Bereits während der klinischen Entwicklung wurde bei mit Pirfenidon behandelten Patienten eine erhöhte kumulative Inzidenz von behandlungsbedingten unerwünschten hepatischen Ereignissen beobachtet (9,5 Prozent gegenüber 4,3 Prozent bei den mit Placebo behandelten Patienten). Hierbei hat es sich laut dem Hersteller meistens um Abweichungen der Laborwerte gehandelt.

Bereits jetzt informiert die Fachinformation, dass bei erheblichem Anstieg der Alanin- und/oder Aspartataminotransferase (ALT/AST) mit oder ohne Anstieg des Bilirubins, die Dosis von Pirfenidon angepasst oder die Behandlung abgesetzt werden muss. Bei Patienten mit schwerer Leberinsuffizienz ist auch aktuell Pirfenidon bereits kontraindiziert.

Wie wirkt Pirfenidon?

„Der Wirkmechanismus von Pirfenidon ist noch nicht vollständig aufgeklärt. Die vorliegenden Daten deuten jedoch darauf hin, dass Pirfenidon in verschiedenen In-vitro-Systemen und Tiermodellen der Lungenfibrose (bleomycin- und transplantationsinduzierte Fibrose) sowohl antifibrotische als auch antiinflammatorische Eigenschaften entfaltet. IPF ist eine chronische fibrotische und entzündliche Lungenerkrankung unter dem Einfluss der Synthese und Freisetzung proinflammatorischer Zytokine, darunter Tumornekrosefaktor-alpha (TNF-α) und Interleukin-1-beta (IL-1β). Es wurde gezeigt, dass Pirfenidon die Akkumulation von Entzündungszellen als Reaktion auf verschiedene Reize reduziert. Pirfenidon dämpft die Fibroblastenproliferation, die Produktion von fibroseassoziierten Proteinen und Zytokinen und die erhöhte Biosynthese und Ansammlung von extrazellulärer Matrix als Reaktion auf Zytokin-Wachstumsfaktoren wie zum Beispiel den transformierenden Wachstumsfaktor-beta (TGF-β) und den Plättchenwachstumsfaktor (PDGF).“

Auszug aus der Fachinformation von Pirfenidon

Künftig müssen hepatischen Transaminasen und der Bilirubinspiegel vor Behandlungsbeginn untersucht werden. Diese Tests sollten in den ersten sechs Monaten der Therapie einmal monatlich wiederholt werden, danach im Abstand von drei Monaten (über die gesamte Therapiedauer). Die Mehrzahl der berichteten hepatischen Ereignisse trat Roche zufolge in den ersten Monaten der Pirfenidon-Behandlung auf.
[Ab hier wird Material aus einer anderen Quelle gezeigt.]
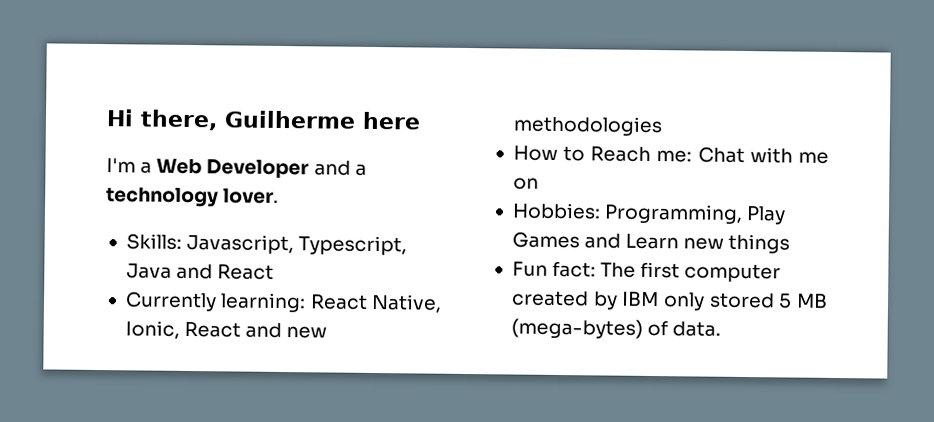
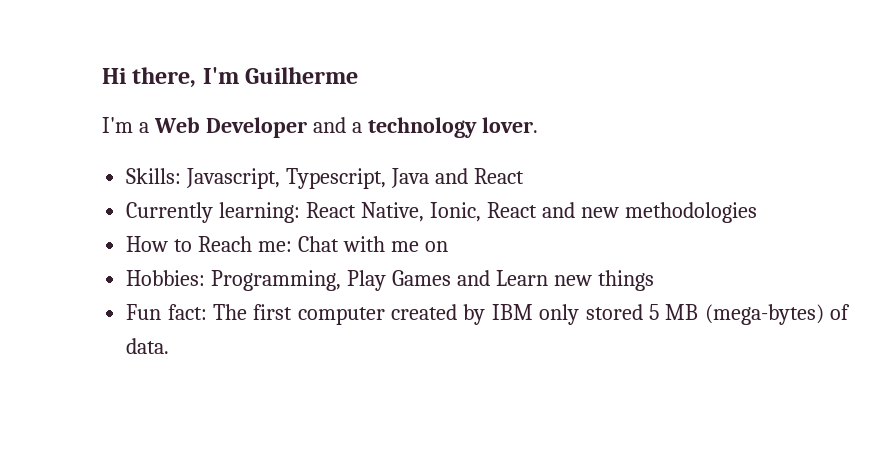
(218, 120) none -> [202,67,239,84] I'm
[362,111,421,130] here -> (359, 75) none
Müdigkeit, Anorexie, dunkler Urin: Leber testen!

Darüber hinaus müssen bei Patienten mit Symptomen, die auf arzneimittelinduzierte Leberschäden hinweisen, wie z. B. Müdigkeit, Anorexie, Beschwerden im rechten Oberbauch, dunkler Urin oder Gelbsucht, umgehend eine klinische Bewertung und Leberfunktionstests durchgeführt werden. Im Falle eines erheblichen Anstiegs der Lebertransaminasen oder bei klinischen Anzeichen und Symptomen für Leberschäden, muss die Dosis – wie in der Fachinformation genannt – angepasst werden oder Pirfenidon dauerhaft abgesetzt. Letzteres ist der Fall, wenn die Transaminasen von > 3 bis < 5 x ULN, einhergehend mit Hyperbilirubinämie oder klinischen Anzeichen von Leberschäden, steigen oder bei einem Anstieg der Transaminasen auf ≥ 5 x ULN.